Quiet days, occupied in teaching and feminine occupations in the house, did not present much to write about; and Charlotte was naturally driven to criticise books.
Of these there were many in different plights, and according to their plight, kept in different places. The well bound were ranged in the sanctuary of Mr. Brontë's study; but the purchase of books was a necessary luxury to him, and as it was often a choice between binding an old one, or buying a new one, the familiar volume, which had been hungrily read by all the members of the family, was sometimes in such a condition that the bedroom shelf was considered its fitting place. Up and down the house were to be found many standard works of a solid kind. Sir Walter Scott's writings, Wadsworth's and Southey's poems were among the lighter literature; while, as having a character of their own—earnest, wild, and occasionally fanatical, may be named some of the books which came from the Branwell side of the family—from the Cornish followers of the saintly John Wesley—and which are touched on in the account of the works to which Caroline Helstone had access in "Shirley": "Some venerable Lady's Magazines, that had once performed a voyage with their owner, and undergone a storm"—(possibly part of the relics of Mrs. Brontë's possessions, contained in the ship wrecked on the coast of Cornwall)—"and whose pages were stained with salt water; some mad Methodist Magazines full of miracles and apparitions, and preternatural warnings, ominous dreams, and frenzied fanaticism; and the equally mad Letters of Mrs. Elizabeth Rowe from the Dead to the Living."

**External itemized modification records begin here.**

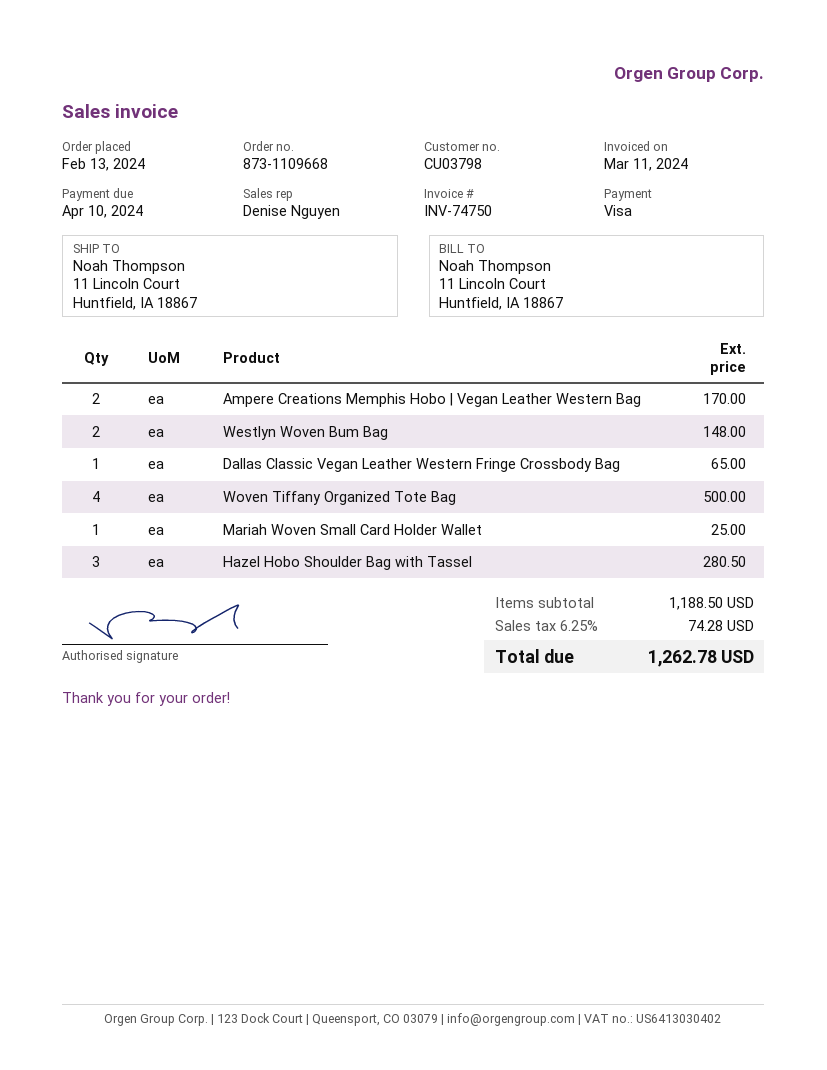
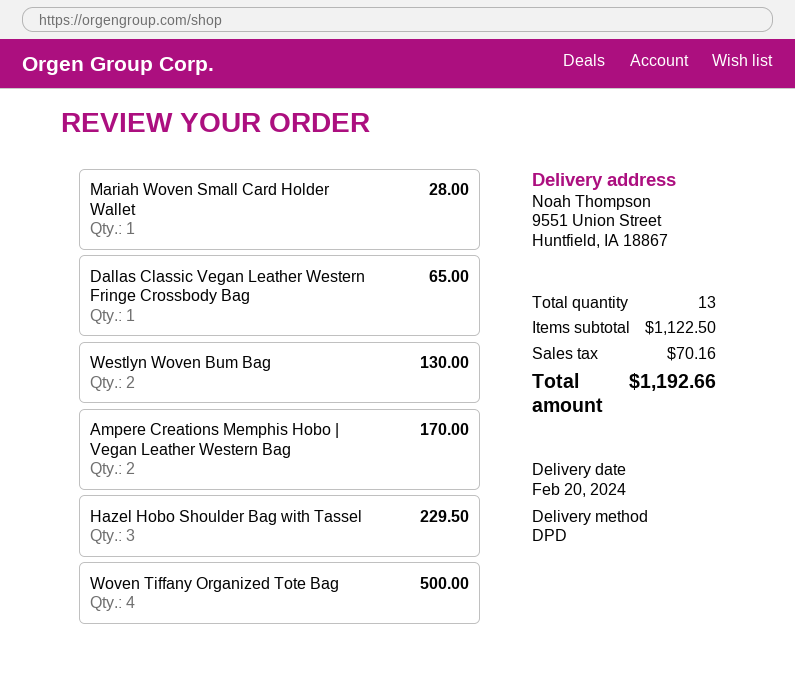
ship to: 11 Lincoln Court, Huntfield, IA 18867 -> 9551 Union Street, Huntfield, IA 18867
Westlyn Woven Bum Bag: 2 for 148.00 -> 2 for 130.00
Mariah Woven Small Card Holder Wallet: 1 for 25.00 -> 1 for 28.00
Hazel Hobo Shoulder Bag with Tassel: 3 for 280.50 -> 3 for 229.50
subtotal: 1188.50 -> 1122.50
tax: 74.28 -> 70.16
total: 1262.78 -> 1192.66

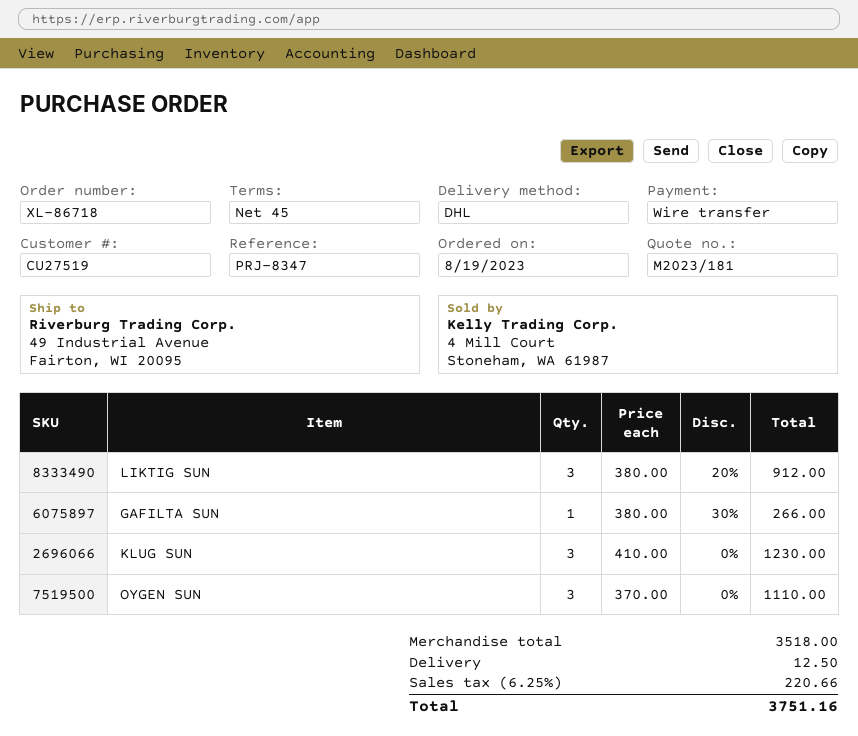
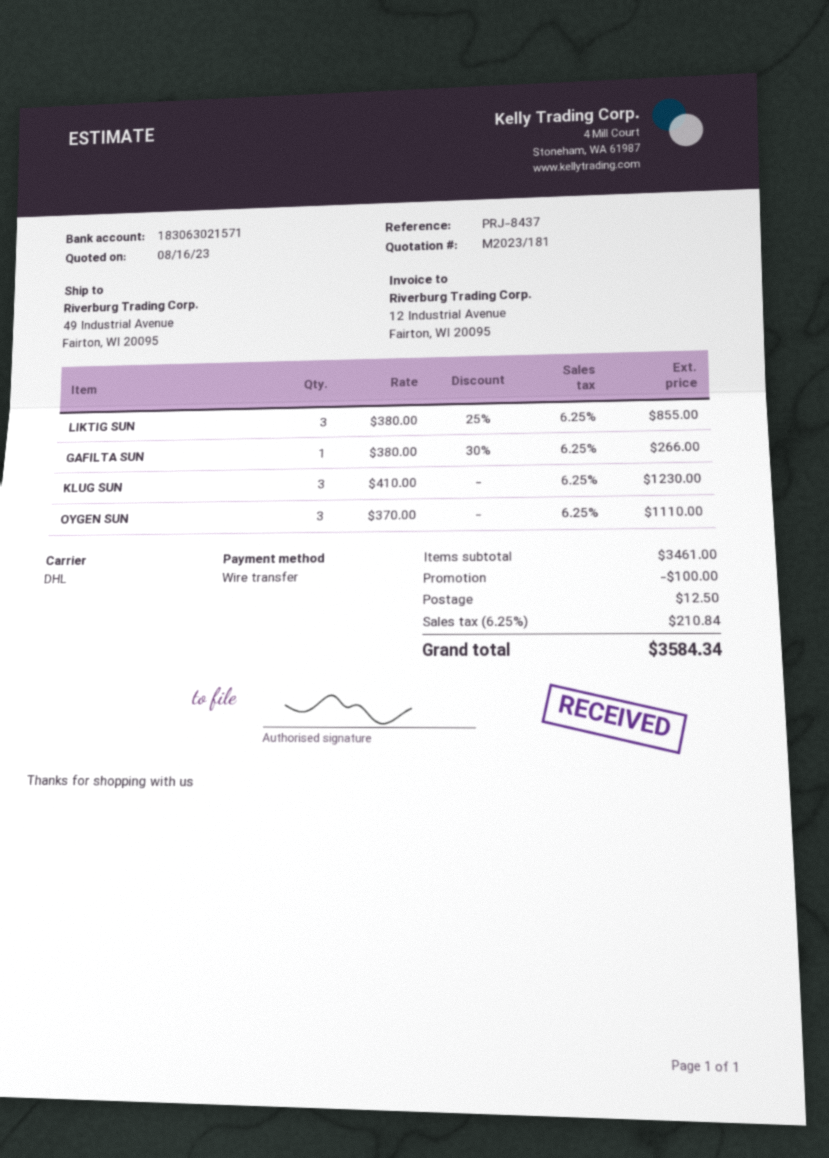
reference: PRJ-8347 -> PRJ-8437
LIKTIG SUN: 3 x 380.00 - 20% = 912.00 -> 3 x 380.00 - 25% = 855.00
subtotal: 3518.00 -> 3461.00
discount: none -> 100.00
tax: 6.25% = 220.66 -> 6.25% = 210.84
total: 3751.16 -> 3584.34

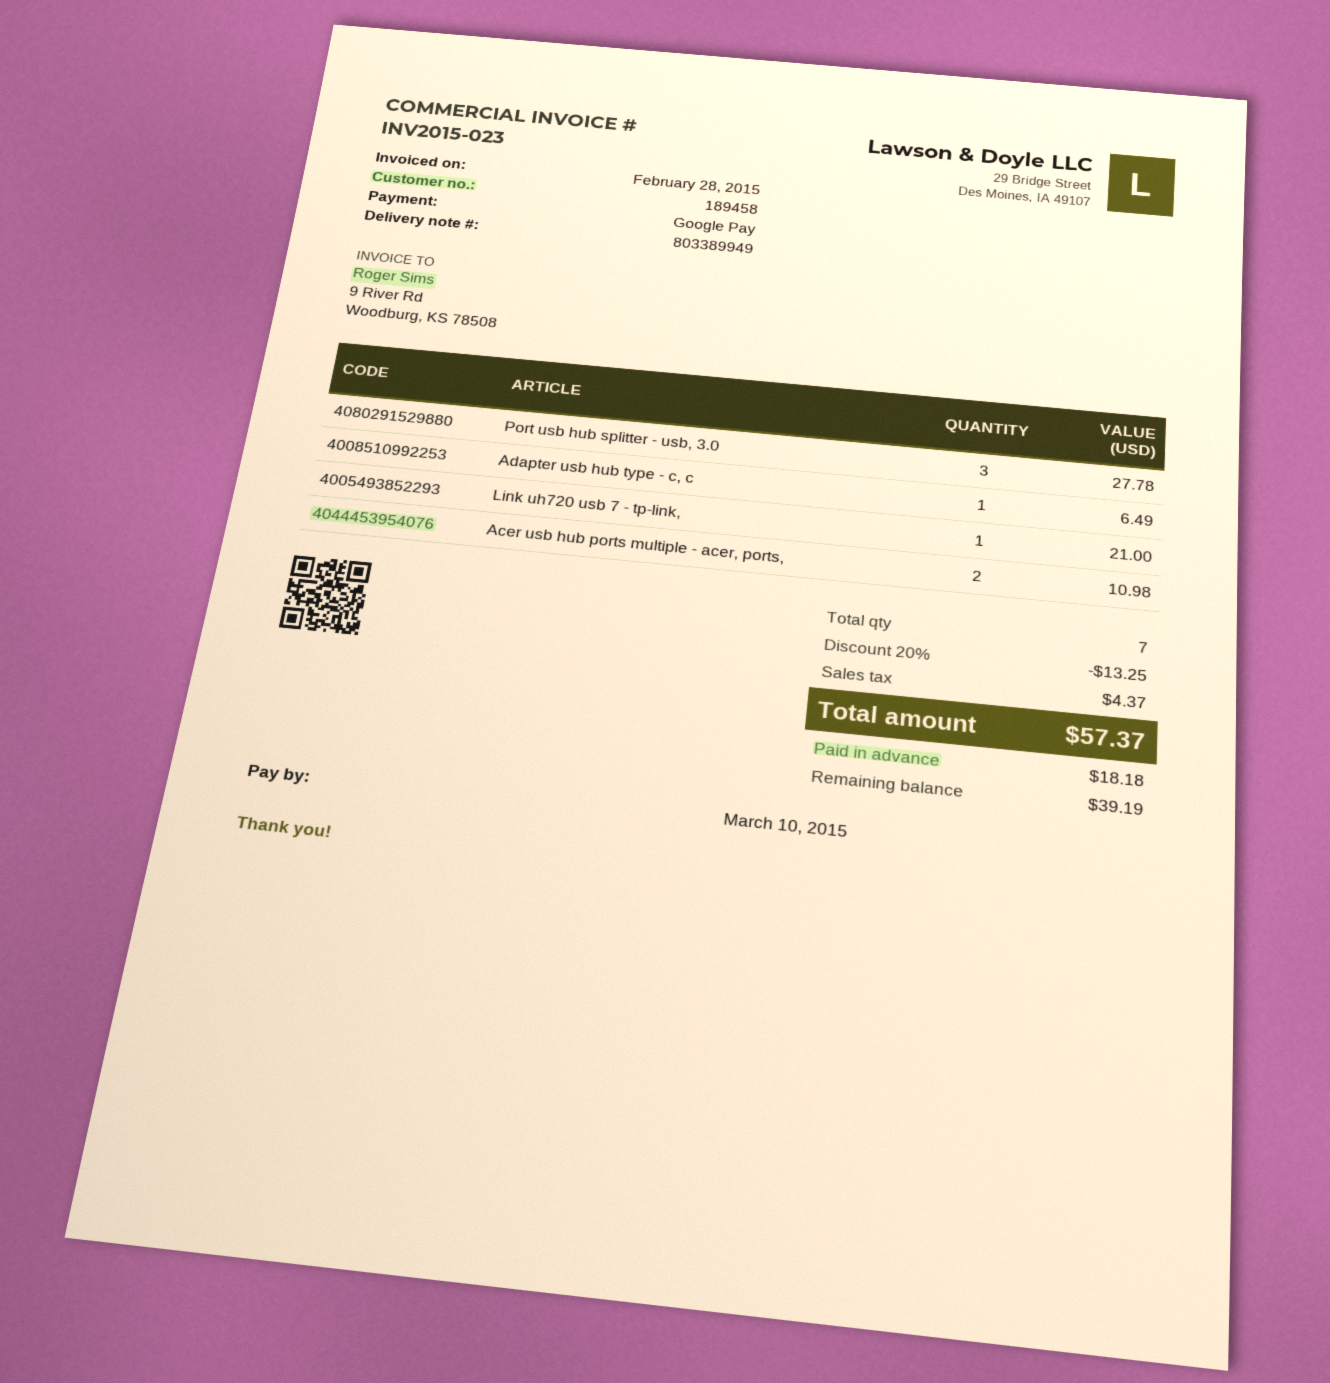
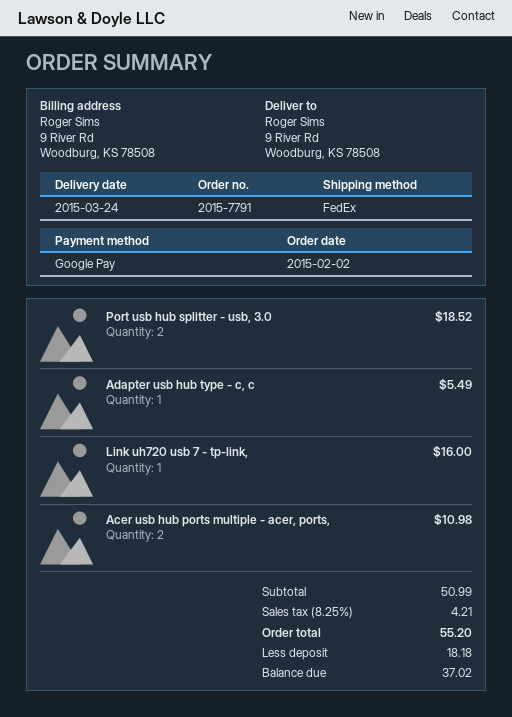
Port usb hub splitter - usb, 3.0: 3 for 27.78 -> 2 for 18.52
Adapter usb hub type - c, c: 1 for 6.49 -> 1 for 5.49
Link uh720 usb 7 - tp-link,: 1 for 21.00 -> 1 for 16.00
discount: 20% = 13.25 -> none
tax: 4.37 -> 4.21
total: 57.37 -> 55.20
balance: 39.19 -> 37.02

Mr. Brontë encouraged a taste for reading in his girls; and though Miss Branwell kept it in due bounds by the variety of household occupations, in which she expected them not merely to take a part, but to become proficients, thereby occupying regularly a good portion of every day, they were allowed to get books from the circulating library at Keighley; and many a happy walk up those long four miles must they have had burdened with some new book into which they peeped as they hurried home. Not that the books were what would generally be called new; in the beginning of 1833 the two friends [Charlotte and "E.," a school friend] seem almost simultaneously to have fallen upon "Kenilworth," and Charlotte writes as follows about it:
"I am glad you like 'Kenilworth'; it is certainly more resembling a romance than a novel; in my opinion, one of the most interesting works that ever emanated from the great Sir Walter's pen. Varney is certainly the personification of consummate villainy; and in the delineation of his dark and profoundly and artful mind, Scott exhibits a wonderful knowledge of human nature, as well as surprising skill in embodying his perceptions, so as to enable others to become participators in that knowledge.…"
Meanwhile, "The Professor" had met with many refusals from different publishers; some, I have reason to believe, not over-courteously worded in writing to an unknown author, and none alleging any distinct reasons for its rejection. Courtesy is always due; but it is, perhaps, hardly to be expected that, in the press of business in a great publishing house, they should find time to explain why they decline particular works. Yet, though one course of action is not to be wondered at, the opposite may fall upon a grieved and disappointed mind with all the graciousness of dew; and I can well sympathize with the published account which "Currer Bell" gives, of the feelings experienced on reading Messrs. Smith and Elder's letter containing the rejection of "The Professor."
"As a forlorn hope, we tried one publishing house more. Ere long, in a much shorter space than that on which experience had taught him to calculate, there came a letter, which he opened in the dreary anticipation of finding two hard, hopeless lines, intimating that 'Messrs. Smith and Elder were not disposed to publish the MS.,' and, instead, he took out the envelope a letter of two pages. He read it, trembling. It declined, indeed, to publish that tale, for business reasons, but it discussed its merits and demerits so courteously, so considerately, in a spirit so rational, with a discrimination so enlightened, that this very refusal cheered the author better than a vulgarly expressed acceptance would have done. It was added, that a work in three volumes would meet with careful attention."
Mr. Smith has told me a little circumstance connected with the reception of this manuscript which seems to me indicative of no ordinary character. It came (accompanied by the note given below) in a brown paper parcel, to 65 Cornhill. Besides the address to Messrs. Smith & Co., there were on it those of other publishers to whom the tale had been sent, not obliterated, but simply scored through, so that Messrs. Smith at once perceived the names of some of the houses in the trade to which the unlucky parcel had gone, without success.
[To Messrs. Smith and Elder]
"JULY 15th, 1847.
"Gentlemen—I beg to submit to your consideration the accompanying manuscript. I should be glad to learn whether it be such as you approve, and would undertake to publish at as early a period as possible. Address, Mr. Currer Bell, under cover to Miss Brontë, Haworth, Bradford, Yorkshire."